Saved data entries
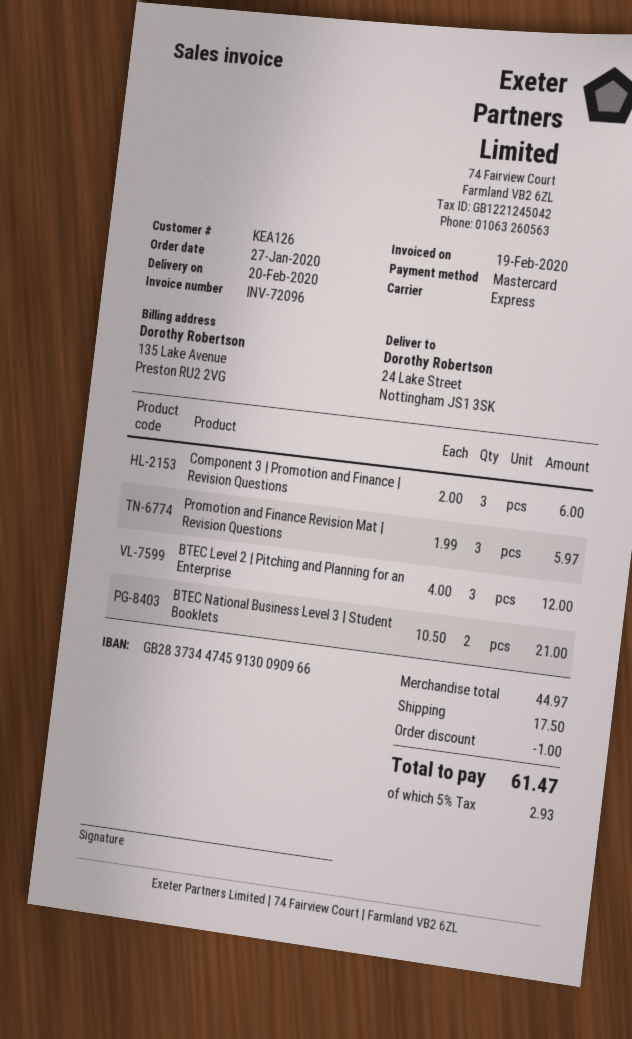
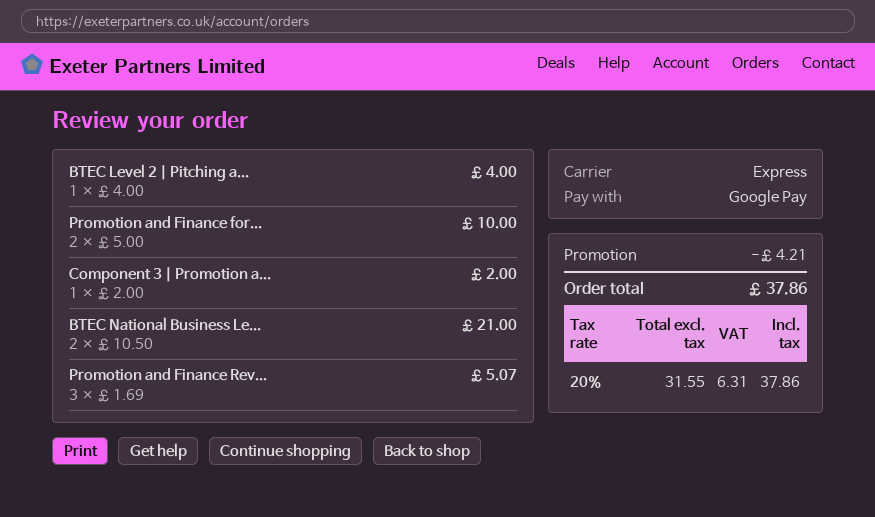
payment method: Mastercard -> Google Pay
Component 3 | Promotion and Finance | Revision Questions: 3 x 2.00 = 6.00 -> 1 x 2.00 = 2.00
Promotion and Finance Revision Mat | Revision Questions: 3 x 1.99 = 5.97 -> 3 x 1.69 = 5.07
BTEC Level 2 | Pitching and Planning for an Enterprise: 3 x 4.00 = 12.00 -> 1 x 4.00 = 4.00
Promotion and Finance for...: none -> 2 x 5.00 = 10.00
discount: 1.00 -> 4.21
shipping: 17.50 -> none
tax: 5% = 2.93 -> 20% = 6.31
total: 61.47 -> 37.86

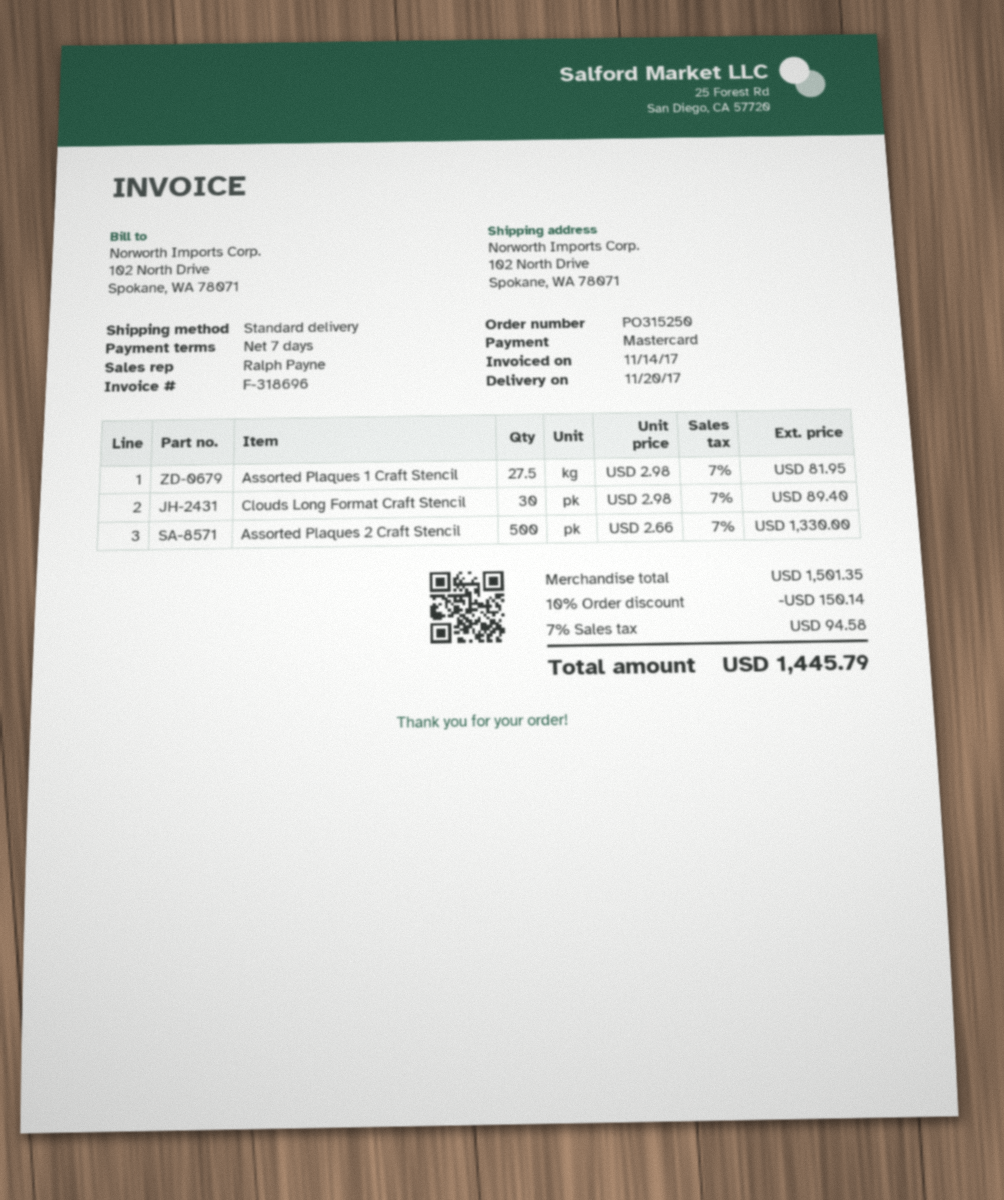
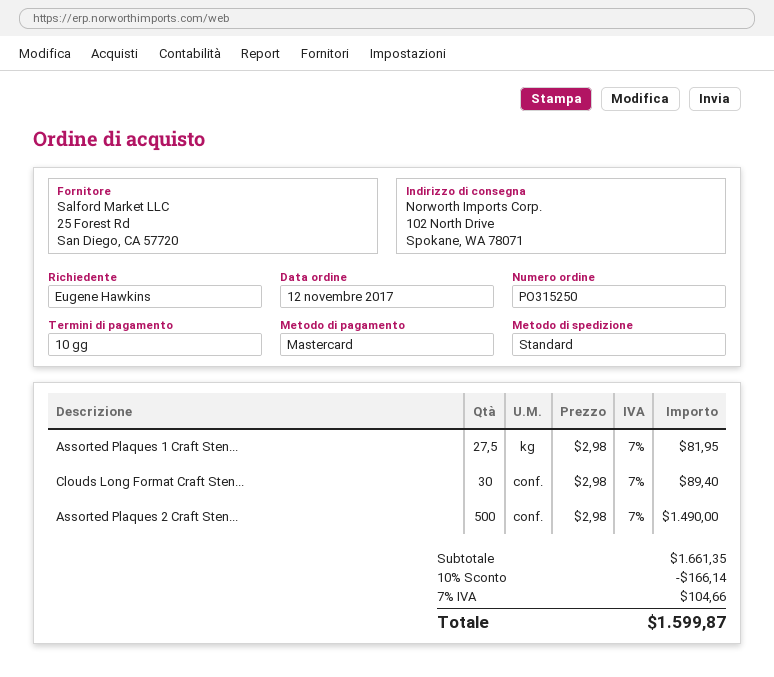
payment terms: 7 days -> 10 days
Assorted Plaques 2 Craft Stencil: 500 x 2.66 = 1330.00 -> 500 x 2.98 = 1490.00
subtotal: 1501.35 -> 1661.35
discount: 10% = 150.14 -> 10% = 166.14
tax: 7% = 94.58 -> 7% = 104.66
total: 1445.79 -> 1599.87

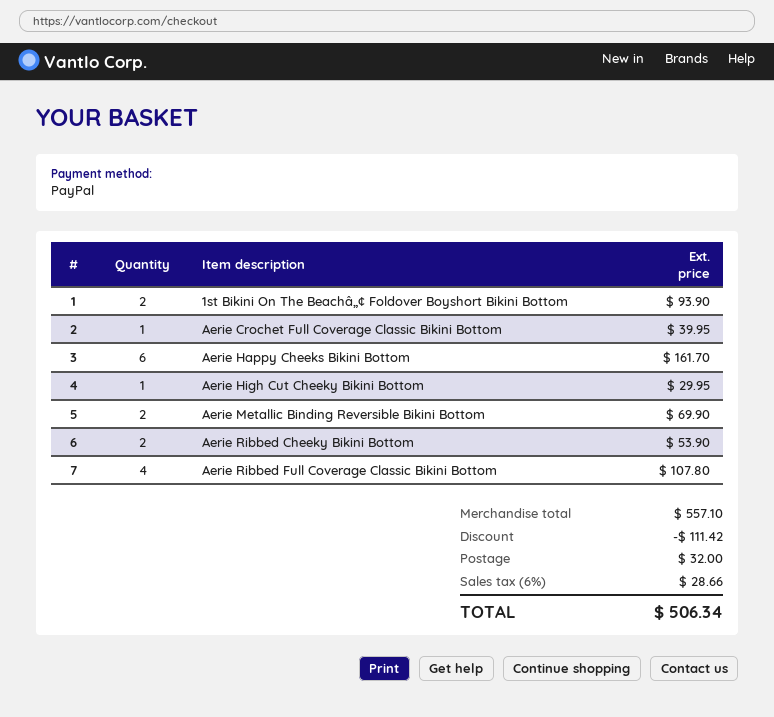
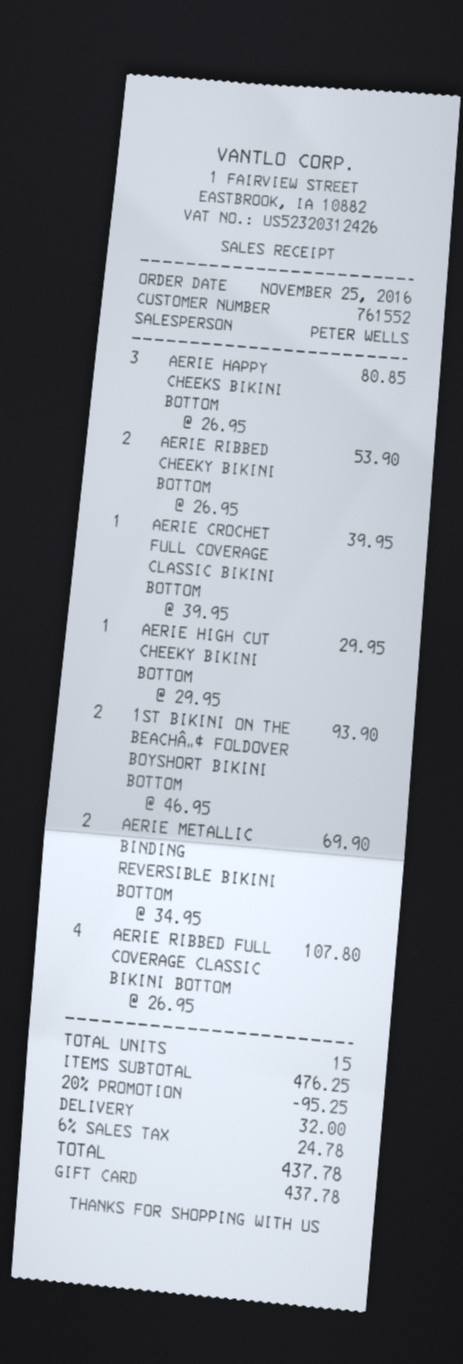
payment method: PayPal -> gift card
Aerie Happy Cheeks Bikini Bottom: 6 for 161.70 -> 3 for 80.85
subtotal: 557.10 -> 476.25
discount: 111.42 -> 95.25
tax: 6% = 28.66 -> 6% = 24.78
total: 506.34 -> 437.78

Prompt: Give back exactly the lines above from the one with "total: 61.47 -> 37.86" through the one with "payment method: PayPal -> gift card", both included. Pictures don't belong in the copy.

Result for this exercise:
total: 61.47 -> 37.86

payment terms: 7 days -> 10 days
Assorted Plaques 2 Craft Stencil: 500 x 2.66 = 1330.00 -> 500 x 2.98 = 1490.00
subtotal: 1501.35 -> 1661.35
discount: 10% = 150.14 -> 10% = 166.14
tax: 7% = 94.58 -> 7% = 104.66
total: 1445.79 -> 1599.87

payment method: PayPal -> gift card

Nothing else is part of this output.